I am jealous of my daughter. She’s got perfect hair and eyes and a stunning complexion. Not fair. And now, she has better toys than I do.
Seriously. My dad built her an entire miniature kitchen for her birthday. There’s a refrigerator, a sink, and a range/oven. There are real working lights in the fridge and oven. The fridge has a crisper drawer, the oven has removable baking racks. The tiny utensils my mother-in-law gave her are in way better shape than my real ones. She has stainless steel cookware, people. And itty-bitty oven mitts. And wooden knives with which to cut up her wooden veggies. (Have you seen those things? The ones with the pieces velcro’d together so you really can cut them open? SO JEALOUS!!!!)

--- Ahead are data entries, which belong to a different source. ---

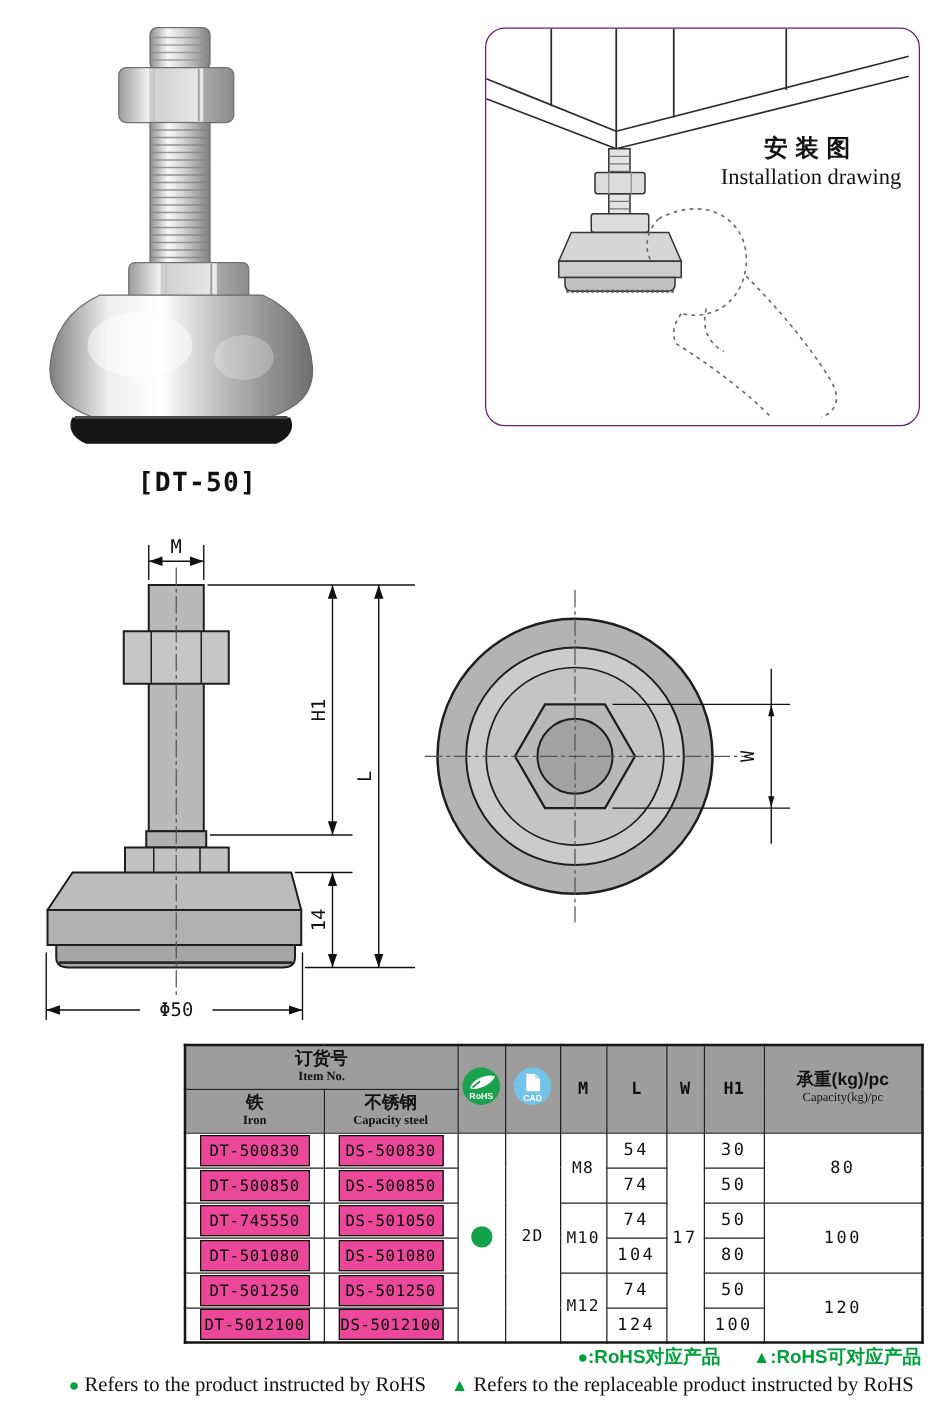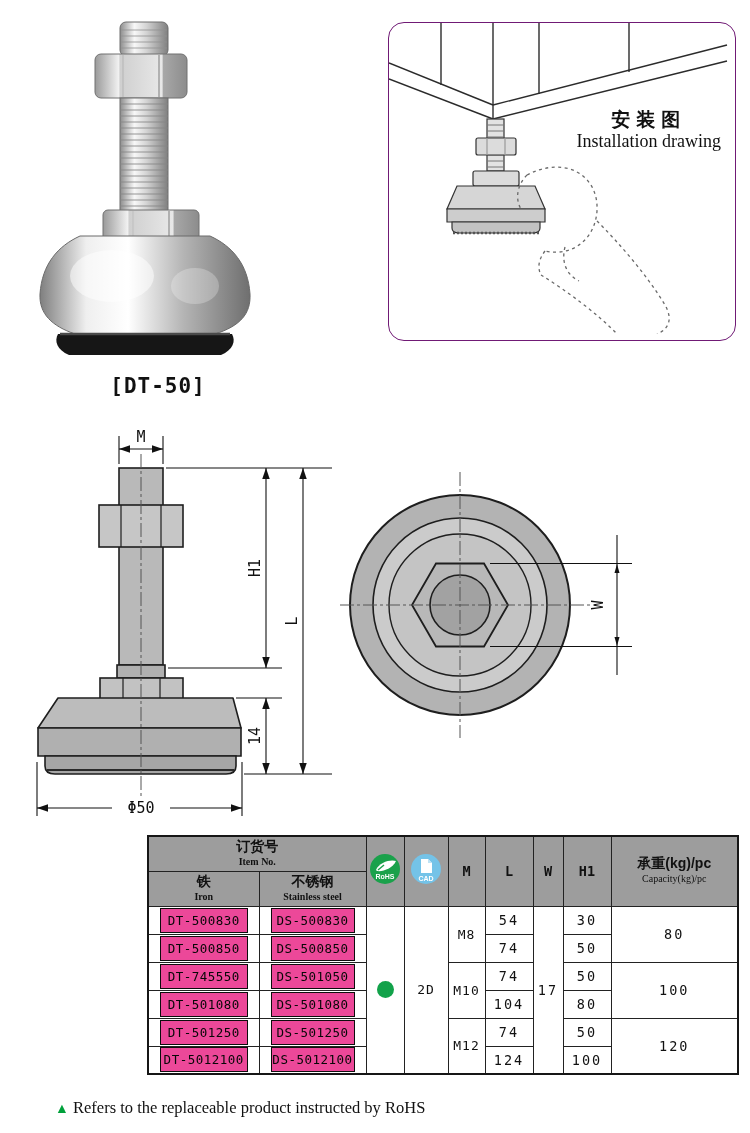"Stainless steel" div.en-line { text: Stainless -> Capacity }
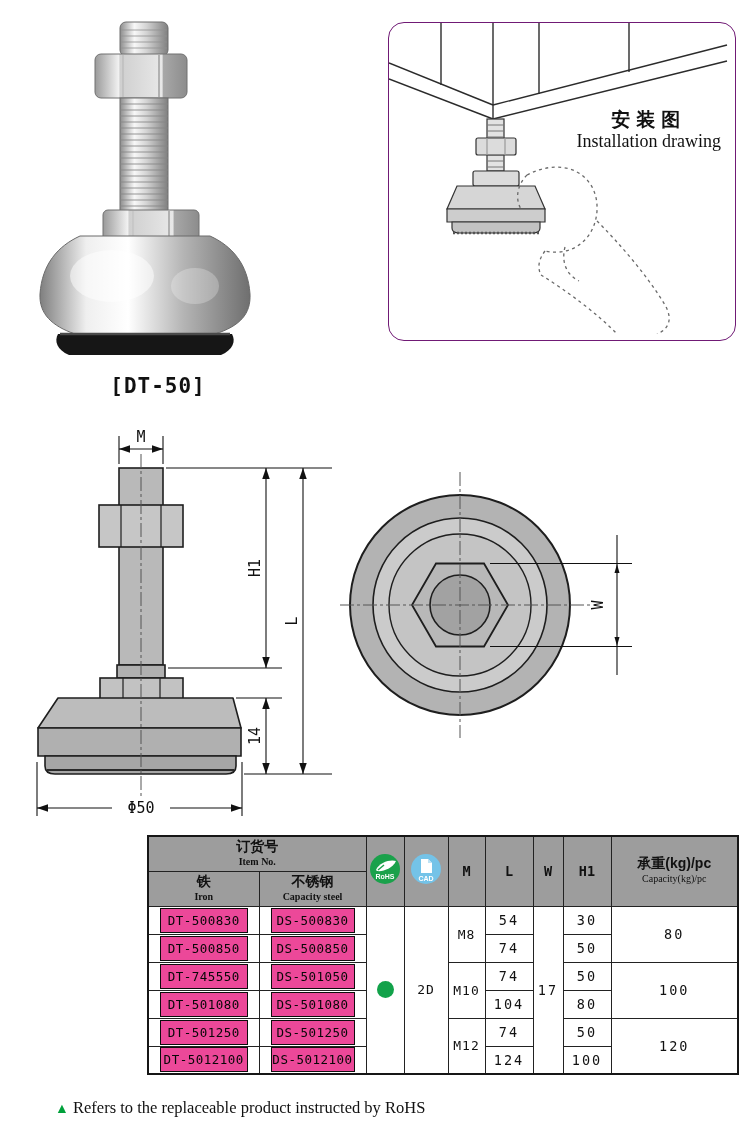"●:RoHS对应产品" div.abs { html: none -> <div> <span><span>●</span><span>:RoHS对应产品</span></span> <span><span>▲</span><span>:RoHS可对应产品</span></span> </div> }
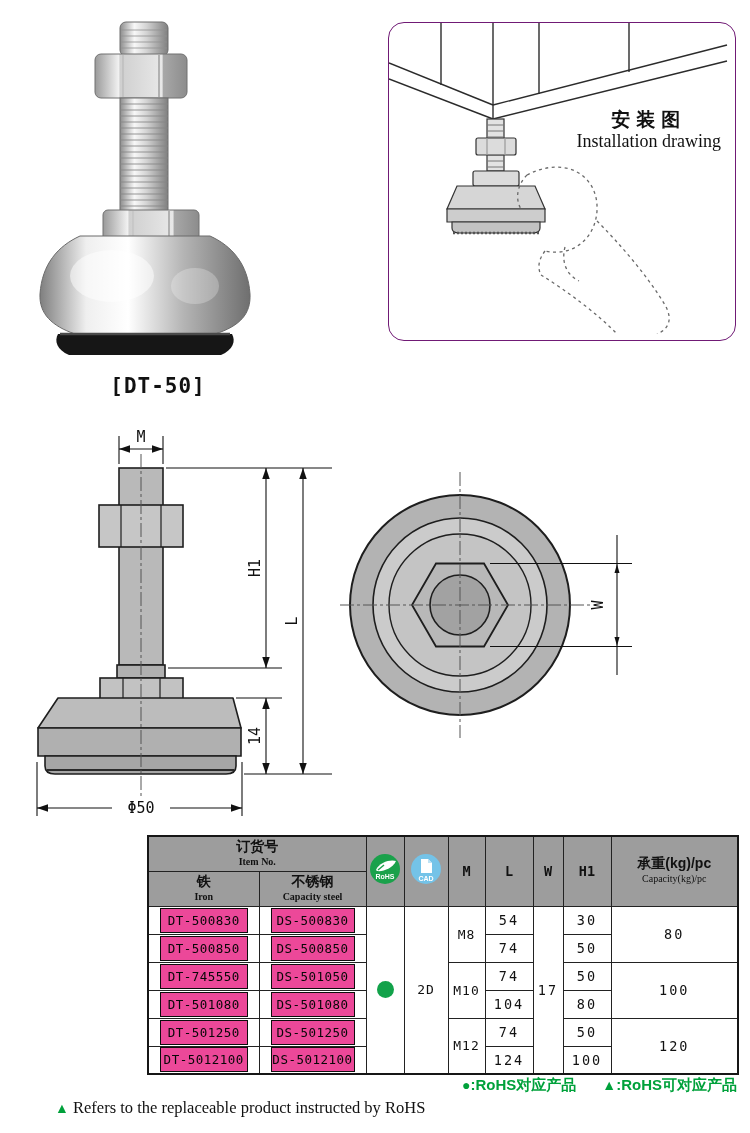"● Refers to the product" span { html: none -> <span><span>●</span>&nbsp;<span>Refers to the product instructed by RoHS</span></span> }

DH and I gave her a tricycle. She can’t quite pedal on her own, but the model we picked out has a removable steering handle so an adult can push it from behind. Of course, between the rain we had all weekend and the houseful of grown-ups ready to bow to her every whim, she now believes that this is a prime way to get up and down our hallway.
“Mommy turn!” she said to me at one point yesterday.
“Oh, honey, I don’t think I’ll fit on your bike,” I said (NAIVE MOMMY!).
She turned around and gestured impatiently at the handle. “No, Mommy turn push!”
Mm-hmmmm. You’re lucky you’re so cute, sweets.
Life in the Fruit Salad household is:Crazy. Wonderful. Exhausting. Exhilarating. Chaotic. Full. Blessed.